The catalogue for the exhibition Designs for Different Futures records the concrete ideas and abstract dreams of designers, artists, academics, and scientists exploring how design might reframe our futures, socially, ethically, and aesthetically. Encompassing nearly 100 contemporary examples—from wearable objects to urban infrastructure—this handbook interrogates attitudes toward technology, consumption, beauty, and social and environmental challenges. The projects examined include a typeface unreadable by text-scanning software, the Svalbard Global Seed Vault, a dress incorporating the sound-wave patterns of birds in flight, a shelter for cricket farming, and a speculative prosthetics catalogue for the "post-human." Commissioned essays and interviews from figures such as Francis Kéré, Bruno Latour, Neri Oxman, and Danielle Wood give voice to issues faced in futures near and far. With perspectives ranging from historical visions of the future to the use of biological materials in production processes, this is essential reading for anyone interested in how design might shape the world to come.
Both the exhibition and catalogue were a collaboration between the design programs of three museums: The Philadelphia Museum of Art, the Walker Art Center, and the Art Institute of Chicago.
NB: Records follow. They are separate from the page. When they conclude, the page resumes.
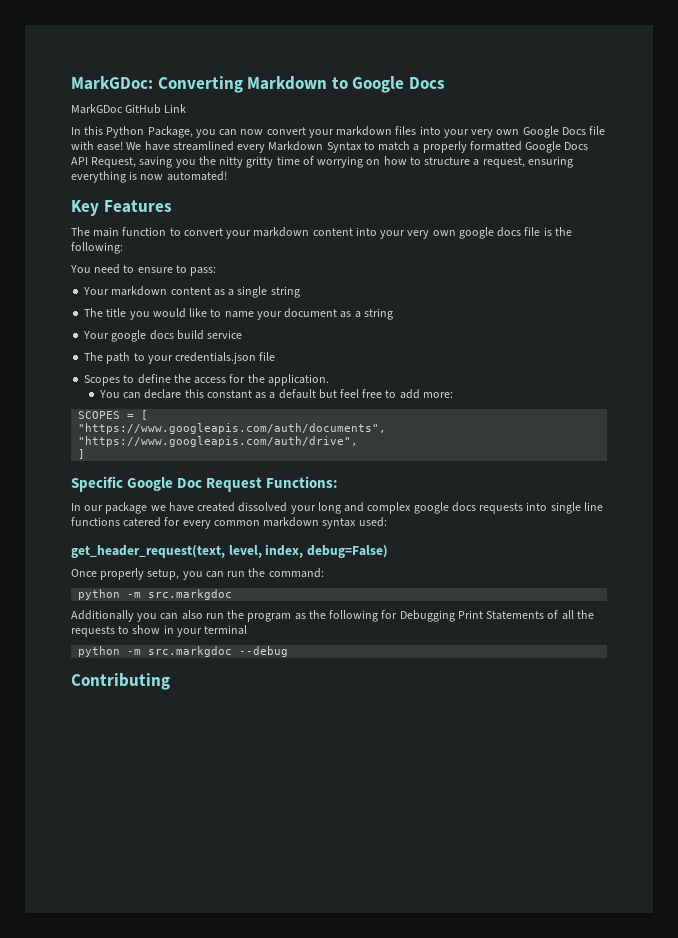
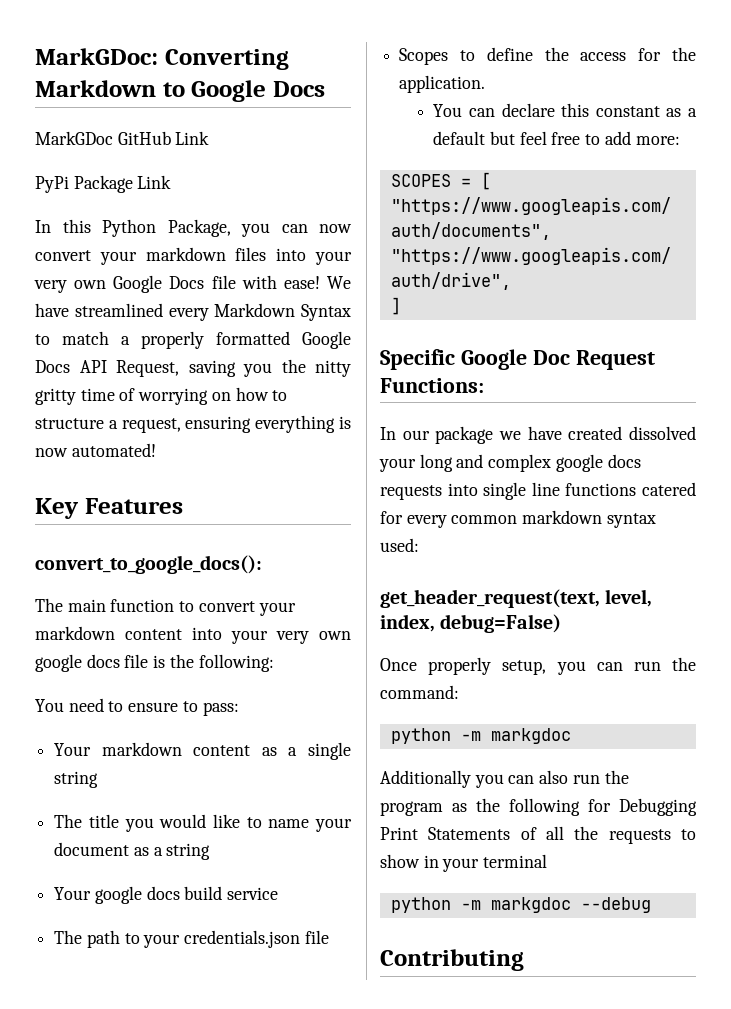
+ PyPi Package Link
+ convert_to_google_docs():
  Once properly setup, you can run the command:
- python -m src.markgdoc
+ python -m markgdoc
- python -m src.markgdoc --debug
+ python -m markgdoc --debug

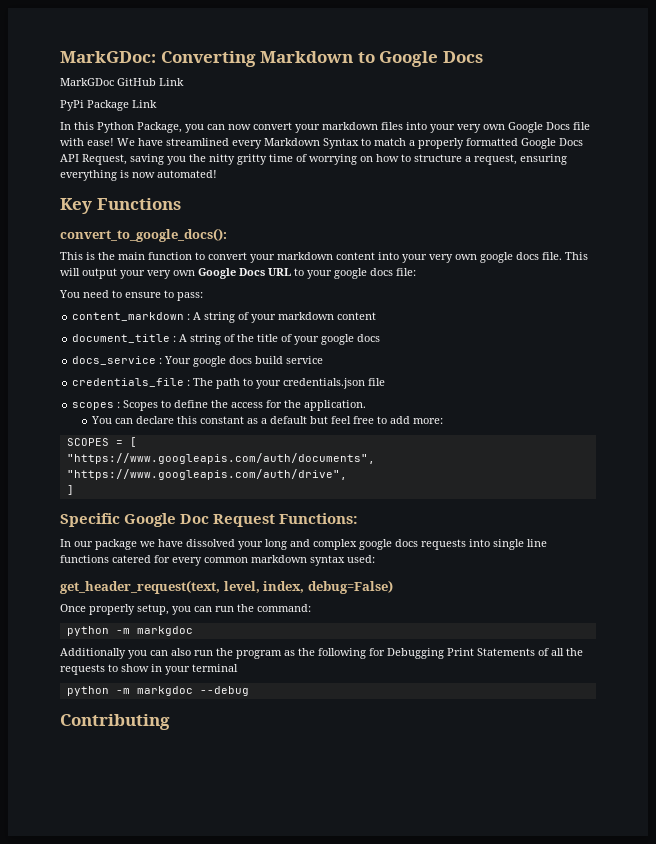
- Key Features
+ Key Functions
- The main function to convert your markdown content into your very own google docs file is the following:
+ This is the main function to convert your markdown content into your very own google docs file. This will output your very own Google Docs URL to your google docs file:
- Your markdown content as a single string
- The title you would like to name your document as a string
- Your google docs build service
+ content_markdown : A string of your markdown content
+ document_title : A string of the title of your google docs
+ docs_service : Your google docs build service
- The path to your credentials.json file
+ credentials_file : The path to your credentials.json file
- Scopes to define the access for the application.
+ scopes : Scopes to define the access for the application.
- In our package we have created dissolved your long and complex google docs requests into single line functions catered for every common markdown syntax used:
+ In our package we have dissolved your long and complex google docs requests into single line functions catered for every common markdown syntax used:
The catalogue was overseen and produced by the Philadelphia Museum of Art, designed by the Walker Art Center design studio, and published by Yale University Press.
The catalogue for the exhibition Designs for Different Futures adopts a magazine mentality by combining dozens of short think pieces with a visually arresting layout strategy that combines collage work, custom display typography, and an over-the-top and cacophonous collision of aesthetics meant to evoke the exhibition's embrace of a messy, fertile present, anticipating an infinite number of overlapping and competing futures.
The time and attention paid to the graphic details of this catalogue is equally evident in the act of five design curators collectively generating a melange of such disparate realities and perspectives. The content is paced in such a way to distribute the shorter articles and interviews near their accompanying thematic plate sections—allowing both designer voices and detailed project descriptions to robustly illustrate the pluralistic nature of the themes which resists concise interpretation—while the four larger anchor essays offer moments of deeper reflection among the overlapping visions. The first anchor piece to appear is curator Zoë Ryan's collection of speculative design case studies, grounding the book in the wonderful diversity of making, thinking, and envisioning practices that appear in the exhibition. From there, designer Andrew Blauvelt investigates our collective imagining of our future, asking if our current moment actually requires us to "defuse" the future (or "defuture" its image) instead of igniting it. Legendary theorist Bruno Latour, who is frequently referenced throughout the catalogue, gets incredibly real with an essay that illustrates just how unlikely a common, shared reality is by mapping out a fictional solar system consisting of perplexing bodies such as Modernity, Globalization, Anthropocene, Terrestrial, Vindication, Security, and Exit—describing the complex global, social, and natural forces that designers must consider when creating work today. And near the end of the book, Danielle Wood, who runs the ambitious Space Enabled Research Group out of the MIT Media Lab, looks to the near future of space travel, mapping out sustainable goals for the exploration of Mars through the lens of justice and equity. Like many of the pieces in the catalogue, discussing topics as wide-ranging as AI, privacy, climate change, post-humanism, citizenship, food, and automated labor, Danielle's essay considers incredibly futuristic ideas and maps them back on the here and now, illustrating that an exhibition or a book about the future is of course in reality a story about our present. Other unique entries include an ethically-driven food manifesto by the editors of Mold Magazine, a deep dive into the world's most-liked Instagram egg by curator Maite Borjabad López-Pastor, and a reinterpretation of the Mundane Science Fiction manifesto through the lens of afrofuturism by designer/artist Martine Syms.
The collages for each section of the book were made from scratch, employing about a dozen photoshoots, two 3-d body scans, various stock photography and modeling, and any number of Photoshop blending effects. The subject matter of each collage tangentially reflects the spirit of each theme, and the collages were also utilized as giant wall graphics and projections for the actual exhibition.
The cover is a collage of various textures—from the false-color shadows of satellite landscape imagery to the intricate wrinkles of organic skins and surfaces—and is juxtaposed with a digital pattern that is blind embossed on top of the chaotic and colorful printed imagery. It also features short phrases lifted from the content inside the book, crafted to illustrate the various visions of futures.
The display typography of the book is a custom-adjusted typeface (through GREP styling) that automatically adjusts the width of certain characters and automatically de-capitalizes the letter "s" when it falls at the end of a word, in line with the exhibition's larger strategy of pluralizing the word "futures" and the word "designs," as well as the name of each thematic section, to speak to the complexity of each term and work against abstract, monolithic definitions. "The future" is something that happens to us. "Our futures," on the other hand, are things that we create together.